Aceh terdiri dari beberapa suku, ada suku Gayo, suku Alas dan lain sebagainya, dan dari kesemuanya ini bisa terajadi perbedaan dalam praktek hukum kewarisannya, baik antar suku maupun antar wilayahnya. Yang saya ketahui khususnya didaerah kota Langsa, sebenarnya pada parkateknya masyarakat aceh jika membahas persoalan kekerabatan lebih kepada garis keturunan laki-laki disini bisa kita simpulkan dari keturunan Teuku/Cut sebagai contohnya. Apaabila seorang perempuan yang bergelar Cut tidak menikah dengan laki-laki yang bergelar Teuku maka anak-anaknya tidak lagi bergelar Teuku/Cut, sedangkan apabila seorang laki-laki bergelar Teuku menikah dengan seorang perempuan yang tidak begelar Cut atau bahkan diluar suku Aceh, anak-anaknya tetap bisa menggunakan gelar Teuku/Cut.

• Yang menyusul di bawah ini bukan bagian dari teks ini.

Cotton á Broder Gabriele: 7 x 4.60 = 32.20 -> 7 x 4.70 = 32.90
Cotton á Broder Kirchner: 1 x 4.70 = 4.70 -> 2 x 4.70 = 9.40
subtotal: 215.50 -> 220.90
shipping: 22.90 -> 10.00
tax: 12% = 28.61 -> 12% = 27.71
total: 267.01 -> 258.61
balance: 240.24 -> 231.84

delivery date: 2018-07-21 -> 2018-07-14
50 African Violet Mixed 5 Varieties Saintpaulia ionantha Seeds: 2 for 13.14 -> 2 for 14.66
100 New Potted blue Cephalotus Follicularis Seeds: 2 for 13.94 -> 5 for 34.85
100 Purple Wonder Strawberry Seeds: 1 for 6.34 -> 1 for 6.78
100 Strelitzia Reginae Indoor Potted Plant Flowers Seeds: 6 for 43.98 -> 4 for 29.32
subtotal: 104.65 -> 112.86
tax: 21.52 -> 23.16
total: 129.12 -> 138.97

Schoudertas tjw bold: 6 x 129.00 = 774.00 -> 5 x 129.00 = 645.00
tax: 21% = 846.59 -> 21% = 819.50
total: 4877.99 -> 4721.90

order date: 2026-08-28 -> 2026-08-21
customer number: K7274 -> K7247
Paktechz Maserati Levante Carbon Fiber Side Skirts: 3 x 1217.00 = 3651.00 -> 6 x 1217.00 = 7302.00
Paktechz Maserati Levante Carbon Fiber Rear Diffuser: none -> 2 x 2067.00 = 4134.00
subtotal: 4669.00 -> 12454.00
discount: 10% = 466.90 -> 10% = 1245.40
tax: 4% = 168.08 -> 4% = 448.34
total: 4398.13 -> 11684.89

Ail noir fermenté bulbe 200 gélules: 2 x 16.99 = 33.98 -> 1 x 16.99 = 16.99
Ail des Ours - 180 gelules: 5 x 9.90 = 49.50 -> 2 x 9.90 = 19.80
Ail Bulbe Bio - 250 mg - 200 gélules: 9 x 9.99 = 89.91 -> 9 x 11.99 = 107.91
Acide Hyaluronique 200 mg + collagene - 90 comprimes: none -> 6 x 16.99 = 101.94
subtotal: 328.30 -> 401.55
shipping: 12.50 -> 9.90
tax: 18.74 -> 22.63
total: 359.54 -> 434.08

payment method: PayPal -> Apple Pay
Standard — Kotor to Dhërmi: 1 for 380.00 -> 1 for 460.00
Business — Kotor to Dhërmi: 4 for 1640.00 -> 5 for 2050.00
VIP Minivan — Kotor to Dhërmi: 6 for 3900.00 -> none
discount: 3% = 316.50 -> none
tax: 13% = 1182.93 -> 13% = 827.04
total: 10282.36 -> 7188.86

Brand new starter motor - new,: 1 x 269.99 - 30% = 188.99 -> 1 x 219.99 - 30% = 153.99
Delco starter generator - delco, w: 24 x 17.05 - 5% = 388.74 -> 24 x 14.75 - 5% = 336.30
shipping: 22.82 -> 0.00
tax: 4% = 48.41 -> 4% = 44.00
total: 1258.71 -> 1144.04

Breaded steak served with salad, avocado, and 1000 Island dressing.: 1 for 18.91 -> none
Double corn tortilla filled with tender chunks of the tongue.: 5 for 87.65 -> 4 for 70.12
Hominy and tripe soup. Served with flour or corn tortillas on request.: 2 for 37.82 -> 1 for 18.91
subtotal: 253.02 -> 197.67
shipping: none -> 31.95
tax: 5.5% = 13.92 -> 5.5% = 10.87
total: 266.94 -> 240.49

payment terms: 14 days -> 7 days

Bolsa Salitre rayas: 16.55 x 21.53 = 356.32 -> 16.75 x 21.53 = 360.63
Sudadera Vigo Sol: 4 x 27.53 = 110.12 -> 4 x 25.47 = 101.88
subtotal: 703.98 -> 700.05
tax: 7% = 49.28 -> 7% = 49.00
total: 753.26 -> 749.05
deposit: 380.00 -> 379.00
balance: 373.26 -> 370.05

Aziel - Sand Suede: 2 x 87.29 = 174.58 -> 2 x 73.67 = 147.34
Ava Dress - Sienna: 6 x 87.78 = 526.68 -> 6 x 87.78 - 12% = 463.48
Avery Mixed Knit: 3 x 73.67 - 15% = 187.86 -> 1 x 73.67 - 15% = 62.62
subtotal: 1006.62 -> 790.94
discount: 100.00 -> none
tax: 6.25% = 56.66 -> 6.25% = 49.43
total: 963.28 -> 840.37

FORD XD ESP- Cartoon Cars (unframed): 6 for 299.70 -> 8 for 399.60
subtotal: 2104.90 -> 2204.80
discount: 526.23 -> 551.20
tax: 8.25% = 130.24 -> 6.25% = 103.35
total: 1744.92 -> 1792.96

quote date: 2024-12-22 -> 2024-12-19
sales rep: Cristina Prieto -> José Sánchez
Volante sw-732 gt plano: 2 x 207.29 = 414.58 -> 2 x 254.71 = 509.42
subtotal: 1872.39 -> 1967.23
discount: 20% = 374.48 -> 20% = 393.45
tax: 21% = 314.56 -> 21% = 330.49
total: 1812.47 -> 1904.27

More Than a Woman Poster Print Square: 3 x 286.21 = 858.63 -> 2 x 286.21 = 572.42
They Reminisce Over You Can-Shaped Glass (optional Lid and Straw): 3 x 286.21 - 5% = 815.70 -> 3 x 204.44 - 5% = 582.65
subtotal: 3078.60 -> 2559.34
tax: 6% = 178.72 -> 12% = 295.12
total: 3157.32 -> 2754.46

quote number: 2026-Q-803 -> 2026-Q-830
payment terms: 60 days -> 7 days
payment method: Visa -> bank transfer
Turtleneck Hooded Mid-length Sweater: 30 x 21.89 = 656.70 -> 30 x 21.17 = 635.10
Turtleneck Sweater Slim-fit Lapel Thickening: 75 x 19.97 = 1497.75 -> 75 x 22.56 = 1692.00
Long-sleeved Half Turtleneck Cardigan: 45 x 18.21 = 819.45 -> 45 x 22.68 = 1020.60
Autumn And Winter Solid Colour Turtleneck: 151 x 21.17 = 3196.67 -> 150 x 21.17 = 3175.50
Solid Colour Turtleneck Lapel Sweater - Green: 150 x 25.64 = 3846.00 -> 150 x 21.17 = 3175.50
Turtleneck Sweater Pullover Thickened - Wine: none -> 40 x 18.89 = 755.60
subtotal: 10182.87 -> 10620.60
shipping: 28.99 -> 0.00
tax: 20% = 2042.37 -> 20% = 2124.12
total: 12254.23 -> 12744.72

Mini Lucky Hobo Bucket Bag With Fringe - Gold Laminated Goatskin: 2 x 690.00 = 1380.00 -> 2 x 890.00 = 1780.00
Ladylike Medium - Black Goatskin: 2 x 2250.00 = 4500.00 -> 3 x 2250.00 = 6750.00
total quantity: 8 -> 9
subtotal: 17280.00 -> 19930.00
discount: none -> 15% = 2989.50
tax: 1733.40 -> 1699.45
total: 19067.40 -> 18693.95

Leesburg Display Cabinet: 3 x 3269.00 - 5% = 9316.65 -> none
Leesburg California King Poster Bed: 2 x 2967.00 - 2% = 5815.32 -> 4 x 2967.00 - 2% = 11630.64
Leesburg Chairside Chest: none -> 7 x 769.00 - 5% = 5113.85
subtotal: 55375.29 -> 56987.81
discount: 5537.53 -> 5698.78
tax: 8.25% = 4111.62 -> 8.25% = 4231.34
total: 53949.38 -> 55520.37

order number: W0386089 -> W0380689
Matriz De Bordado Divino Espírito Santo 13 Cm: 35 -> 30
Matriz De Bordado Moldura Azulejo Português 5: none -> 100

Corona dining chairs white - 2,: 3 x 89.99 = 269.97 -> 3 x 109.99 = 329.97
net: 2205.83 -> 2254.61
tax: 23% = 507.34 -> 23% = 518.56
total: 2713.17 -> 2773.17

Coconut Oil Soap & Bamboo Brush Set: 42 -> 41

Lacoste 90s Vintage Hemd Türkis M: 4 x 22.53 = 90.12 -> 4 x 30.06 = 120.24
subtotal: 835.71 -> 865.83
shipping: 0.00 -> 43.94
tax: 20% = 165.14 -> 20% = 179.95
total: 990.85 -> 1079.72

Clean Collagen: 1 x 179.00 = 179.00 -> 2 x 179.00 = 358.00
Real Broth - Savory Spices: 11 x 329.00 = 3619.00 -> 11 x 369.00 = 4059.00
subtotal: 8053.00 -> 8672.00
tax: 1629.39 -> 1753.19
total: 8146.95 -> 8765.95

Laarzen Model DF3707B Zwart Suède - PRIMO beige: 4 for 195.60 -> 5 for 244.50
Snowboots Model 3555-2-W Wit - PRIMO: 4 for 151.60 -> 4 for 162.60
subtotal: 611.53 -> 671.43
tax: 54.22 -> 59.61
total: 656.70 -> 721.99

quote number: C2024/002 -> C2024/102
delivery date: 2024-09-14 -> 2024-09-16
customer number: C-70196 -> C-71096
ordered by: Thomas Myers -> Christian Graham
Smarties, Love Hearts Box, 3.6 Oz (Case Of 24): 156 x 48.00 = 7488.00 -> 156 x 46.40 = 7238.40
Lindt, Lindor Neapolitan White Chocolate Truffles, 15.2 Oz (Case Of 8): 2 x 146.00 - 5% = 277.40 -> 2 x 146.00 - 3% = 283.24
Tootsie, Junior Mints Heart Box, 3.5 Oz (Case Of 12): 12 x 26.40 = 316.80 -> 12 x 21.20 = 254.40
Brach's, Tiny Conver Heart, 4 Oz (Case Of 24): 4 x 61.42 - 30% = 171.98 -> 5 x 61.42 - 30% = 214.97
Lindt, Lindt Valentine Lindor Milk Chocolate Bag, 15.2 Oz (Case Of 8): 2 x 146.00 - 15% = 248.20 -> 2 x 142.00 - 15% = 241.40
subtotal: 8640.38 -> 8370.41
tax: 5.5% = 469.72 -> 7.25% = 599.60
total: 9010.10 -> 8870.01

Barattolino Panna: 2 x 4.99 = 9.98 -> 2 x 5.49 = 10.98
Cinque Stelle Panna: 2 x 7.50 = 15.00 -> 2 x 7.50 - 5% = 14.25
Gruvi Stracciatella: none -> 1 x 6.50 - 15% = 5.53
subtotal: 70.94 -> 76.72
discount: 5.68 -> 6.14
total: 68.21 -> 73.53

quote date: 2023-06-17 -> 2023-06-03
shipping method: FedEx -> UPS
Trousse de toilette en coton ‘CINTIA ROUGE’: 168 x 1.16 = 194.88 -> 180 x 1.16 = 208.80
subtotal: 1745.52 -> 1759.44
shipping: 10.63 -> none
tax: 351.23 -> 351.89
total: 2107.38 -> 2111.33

Namun dikenal oleh orang banyak bahwa aceh menganut sistem kekerabatan parental/bilateral bahkan daerah dataran rendahnya hampir mengarah ke matrilineal. Dalam hal pembagian harta warisan baik laki-laki maupun perempuan sama-sama berhak menerima harta warisan, dan pada kenyataannya pula banyak masyarakat Aceh yang sebenarnya tidak mengenal yang namanya sistem kekerabatan, yang jelas dalam kehidupan masyarakat Aceh apa yang sesuai dalam perintah alqur’an dan agama maka seperti itulah yang diterapkan. Sehingga dalam ahli waris walapun dinyatakan secara adat namun pembagiannya tetap sama dengan yang telah tersebutkan didalam alqur’an (hukum faraid).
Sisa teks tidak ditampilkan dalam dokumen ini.